▶ [Problem statement] For the data below, please report each line where the word "Appliqué" is found.

▶ [Input records]
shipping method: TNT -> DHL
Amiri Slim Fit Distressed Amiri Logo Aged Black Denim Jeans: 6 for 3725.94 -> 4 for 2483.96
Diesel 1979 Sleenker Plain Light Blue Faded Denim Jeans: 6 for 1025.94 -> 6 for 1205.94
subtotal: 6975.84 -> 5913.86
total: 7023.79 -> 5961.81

* * *

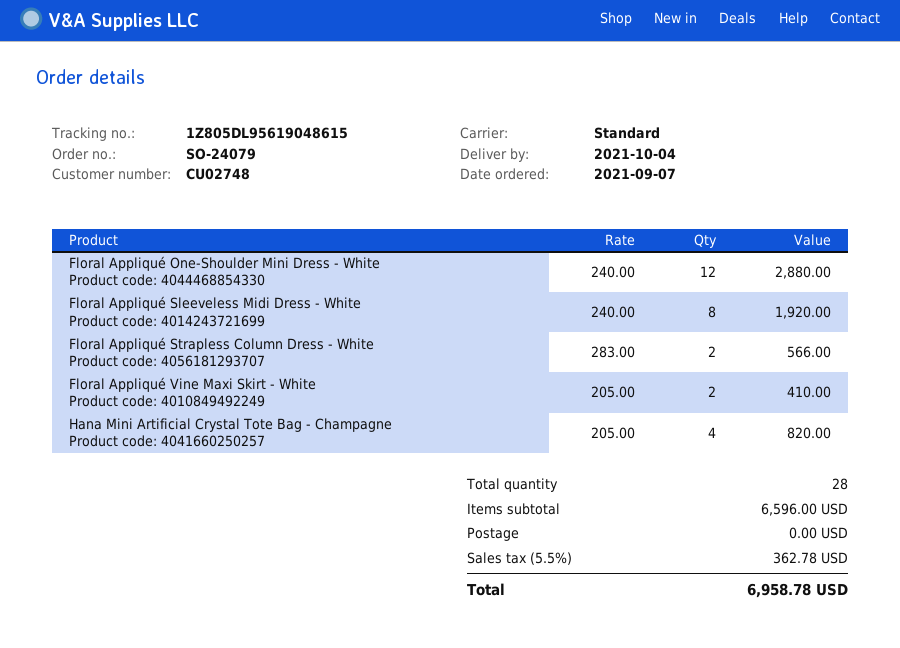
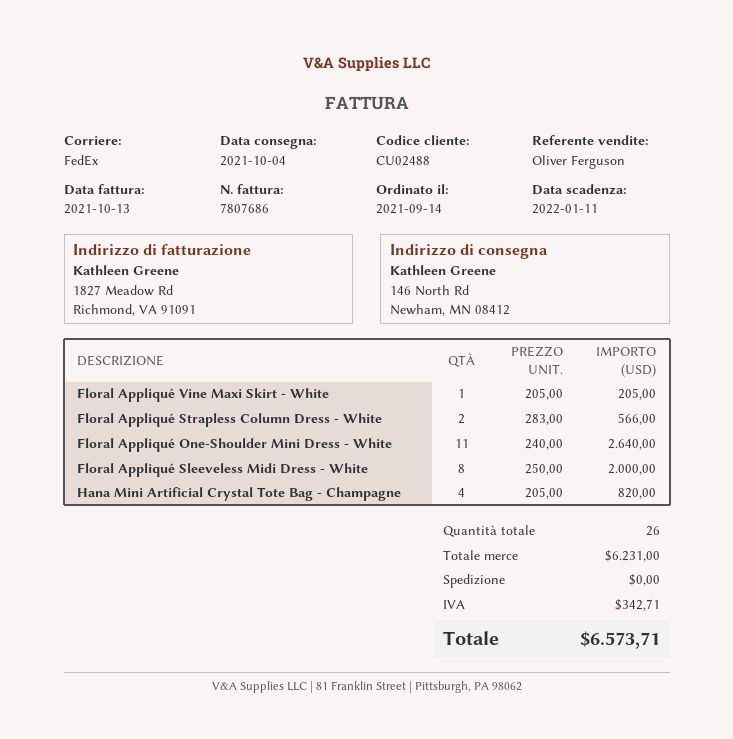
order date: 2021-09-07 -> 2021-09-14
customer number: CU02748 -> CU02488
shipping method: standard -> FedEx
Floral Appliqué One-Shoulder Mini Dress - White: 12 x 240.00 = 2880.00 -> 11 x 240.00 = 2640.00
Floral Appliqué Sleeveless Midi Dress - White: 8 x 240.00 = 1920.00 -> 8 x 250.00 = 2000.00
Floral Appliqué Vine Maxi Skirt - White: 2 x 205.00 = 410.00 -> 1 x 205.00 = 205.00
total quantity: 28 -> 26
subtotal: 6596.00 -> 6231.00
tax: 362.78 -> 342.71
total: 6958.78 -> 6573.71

▶ [Task answer]
Floral Appliqué One-Shoulder Mini Dress - White: 12 x 240.00 = 2880.00 -> 11 x 240.00 = 2640.00
Floral Appliqué Sleeveless Midi Dress - White: 8 x 240.00 = 1920.00 -> 8 x 250.00 = 2000.00
Floral Appliqué Vine Maxi Skirt - White: 2 x 205.00 = 410.00 -> 1 x 205.00 = 205.00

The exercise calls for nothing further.